Data Start Marker

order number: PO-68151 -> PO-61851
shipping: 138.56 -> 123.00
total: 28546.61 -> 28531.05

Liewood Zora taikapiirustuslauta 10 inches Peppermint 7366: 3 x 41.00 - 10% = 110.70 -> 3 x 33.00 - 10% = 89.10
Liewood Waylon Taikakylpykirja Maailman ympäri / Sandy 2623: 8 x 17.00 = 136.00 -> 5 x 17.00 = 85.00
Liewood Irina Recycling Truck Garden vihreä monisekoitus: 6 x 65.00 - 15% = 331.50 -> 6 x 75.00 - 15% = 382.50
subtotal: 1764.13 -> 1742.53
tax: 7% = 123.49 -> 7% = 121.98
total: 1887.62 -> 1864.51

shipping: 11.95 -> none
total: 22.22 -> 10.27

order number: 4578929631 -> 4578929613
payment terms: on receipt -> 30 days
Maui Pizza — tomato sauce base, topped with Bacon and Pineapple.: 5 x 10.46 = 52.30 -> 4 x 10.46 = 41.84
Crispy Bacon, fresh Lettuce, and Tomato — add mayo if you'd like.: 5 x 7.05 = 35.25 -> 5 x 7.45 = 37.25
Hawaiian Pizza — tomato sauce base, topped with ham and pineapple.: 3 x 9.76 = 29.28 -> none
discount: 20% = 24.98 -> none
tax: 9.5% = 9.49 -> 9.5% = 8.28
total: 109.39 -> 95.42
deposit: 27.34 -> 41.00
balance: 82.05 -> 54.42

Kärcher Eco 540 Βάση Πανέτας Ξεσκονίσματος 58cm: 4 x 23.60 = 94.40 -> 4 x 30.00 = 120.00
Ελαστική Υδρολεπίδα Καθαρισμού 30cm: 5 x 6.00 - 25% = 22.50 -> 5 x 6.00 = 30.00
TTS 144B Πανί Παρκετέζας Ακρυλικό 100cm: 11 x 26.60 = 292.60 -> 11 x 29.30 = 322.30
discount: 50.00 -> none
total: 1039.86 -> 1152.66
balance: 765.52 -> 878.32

Data End Marker

**What is expected:**
In the entries above, find each line with the word "number" and copy it.

**Output below:**
order number: PO-68151 -> PO-61851
order number: 4578929631 -> 4578929613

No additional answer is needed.